## Exercise directions
Return each line of the data below verbatim; pictures are to be left out.
[[ Data supplied open ]]
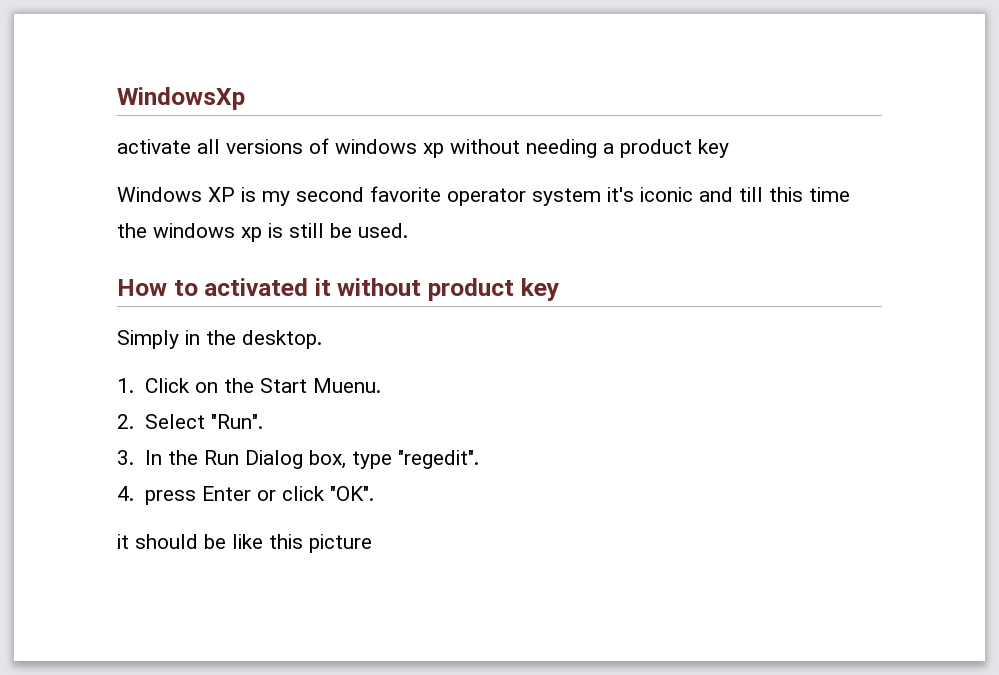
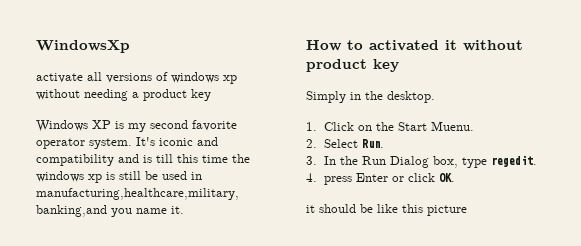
- Windows XP is my second favorite operator system it's iconic and till this time the windows xp is still be used.
+ Windows XP is my second favorite operator system. It's iconic and compatibility and is till this time the windows xp is still be used in manufacturing,healthcare,military, banking,and you name it.
- 2. Select "Run".
+ 2. Select Run.
- 3. In the Run Dialog box, type "regedit".
+ 3. In the Run Dialog box, type regedit.
- 4. press Enter or click "OK".
+ 4. press Enter or click OK.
[[ Data supplied closed ]]
## Solution for this exercise
- Windows XP is my second favorite operator system it's iconic and till this time the windows xp is still be used.
+ Windows XP is my second favorite operator system. It's iconic and compatibility and is till this time the windows xp is still be used in manufacturing,healthcare,military, banking,and you name it.
- 2. Select "Run".
+ 2. Select Run.
- 3. In the Run Dialog box, type "regedit".
+ 3. In the Run Dialog box, type regedit.
- 4. press Enter or click "OK".
+ 4. press Enter or click OK.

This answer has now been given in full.